First, we will write the EFT scheduler as a C/C++ function. We will utilize the available variables for all the schedulers in CEDR. A list of the useful variables and their explanations can be found in the bulleted list below.
- cedr_config: Information about the current configuration of CEDR
- ready_queue: Tasks ready to be scheduled at the time of the scheduling event
- hardware_thread_handle: List of hardware threads that manages the available resources (PEs)
- resource_mutex: Mutex protection for the available resources (PEs)
- free_resource_count: Number of free resources (PEs) at the time of scheduling event, only useful if PE queues are disabled – Not used in the tutorial
Based on the available variables, we will construct the prototype of the EFT scheduler as shown:
int scheduleEFT(ConfigManager &cedr_config, std::deque<task_nodes *> &ready_queue, worker_thread *hardware_thread_handle, pthread_mutex_t *resource_mutex, uint32_t &free_resource_count)
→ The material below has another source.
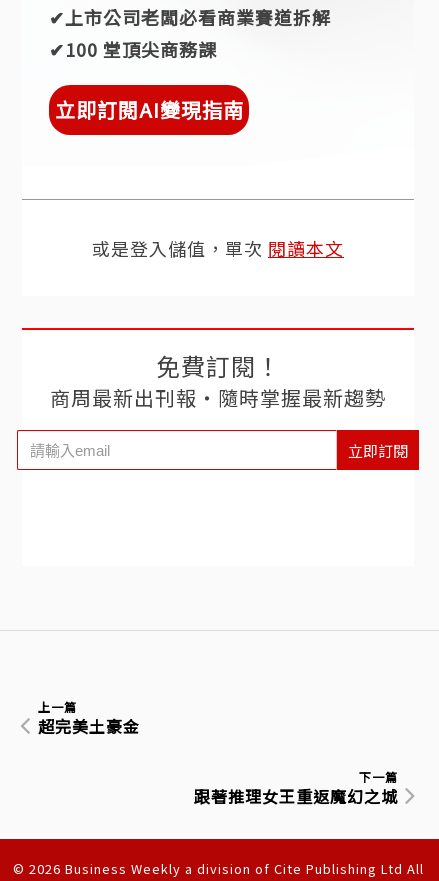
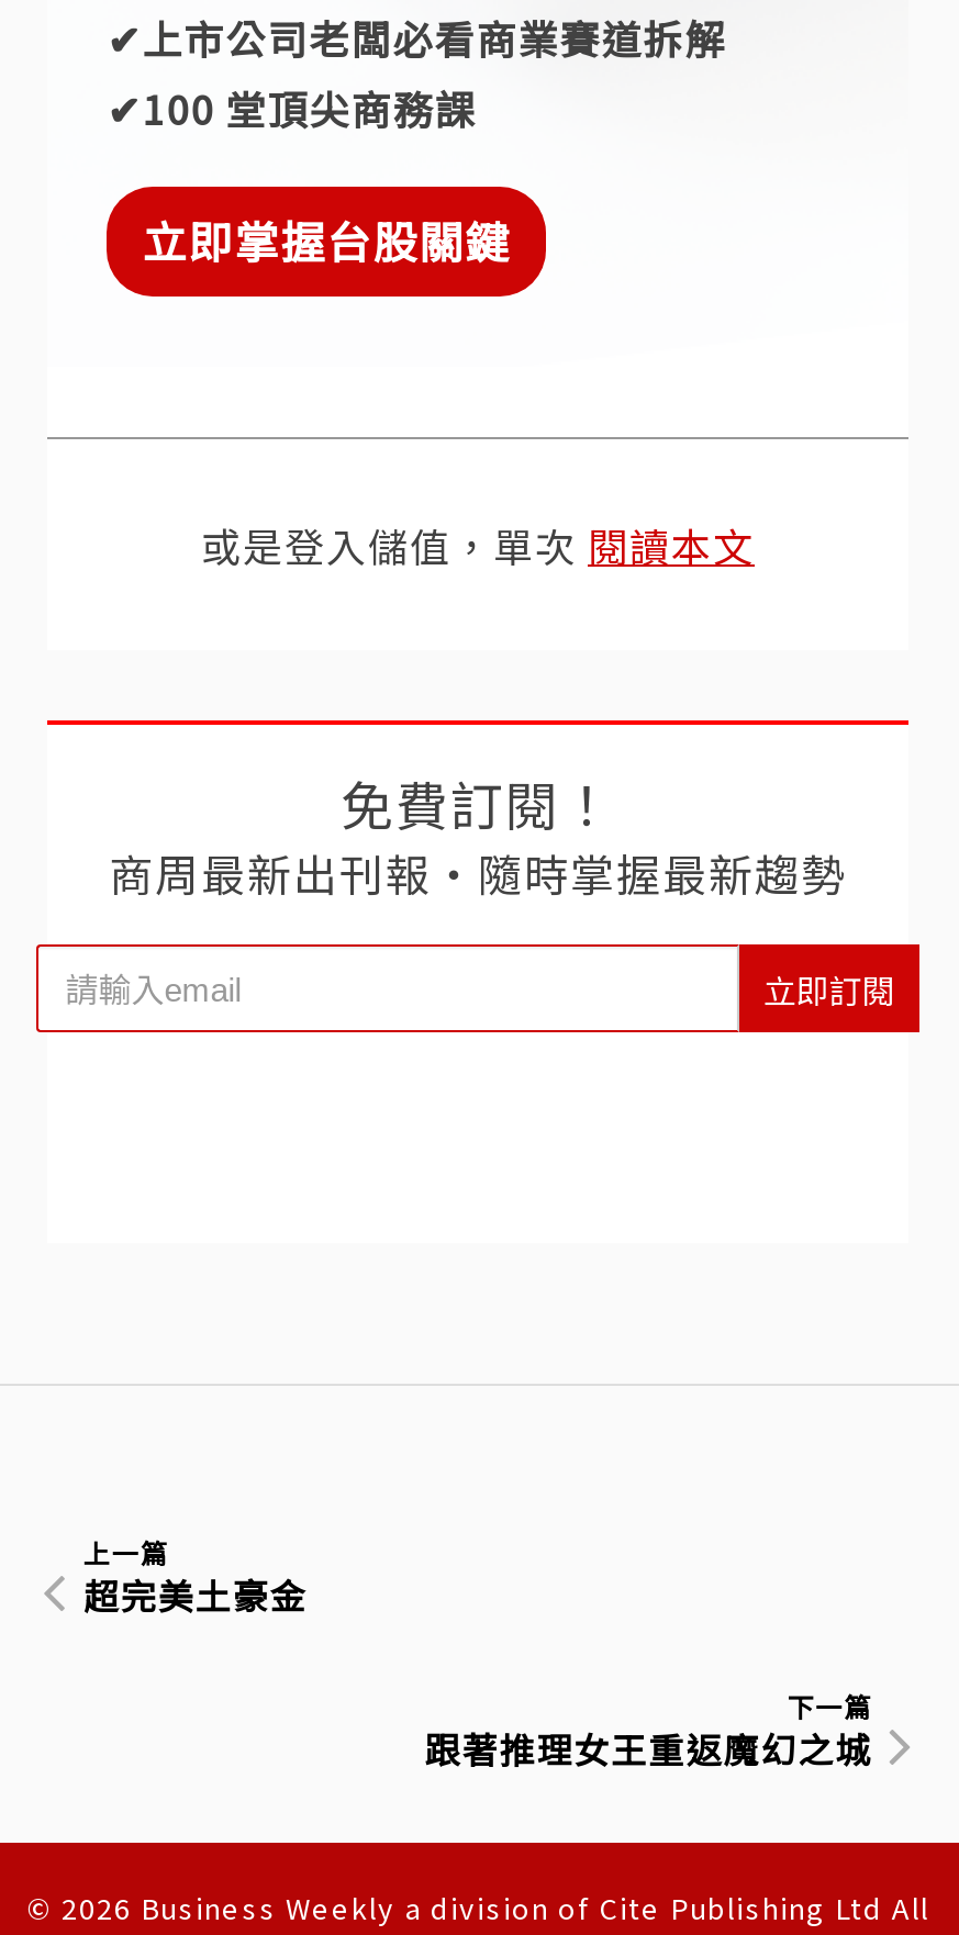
[55,95,244,124] 立即訂閱AI變現指南 -> [142,209,511,273] 立即掌握台股關鍵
Leveraging the available variables, we will implement the EFT in C/C++ step by step. First, we will handle the initializations, then the main loop body for task-to-PE mapping based on the heuristic, followed by the actual PE assignment for the task, and end with final checks. After implementing the scheduler, we will add the EFT scheduler as one of the schedulers for CEDR and enable it in the runtime config.
Initialization
Here we will initialize some of the required fields for the EFT heuristic. We will use this function’s start time as the reference current time while computing the expected finish time of a task on the PEs.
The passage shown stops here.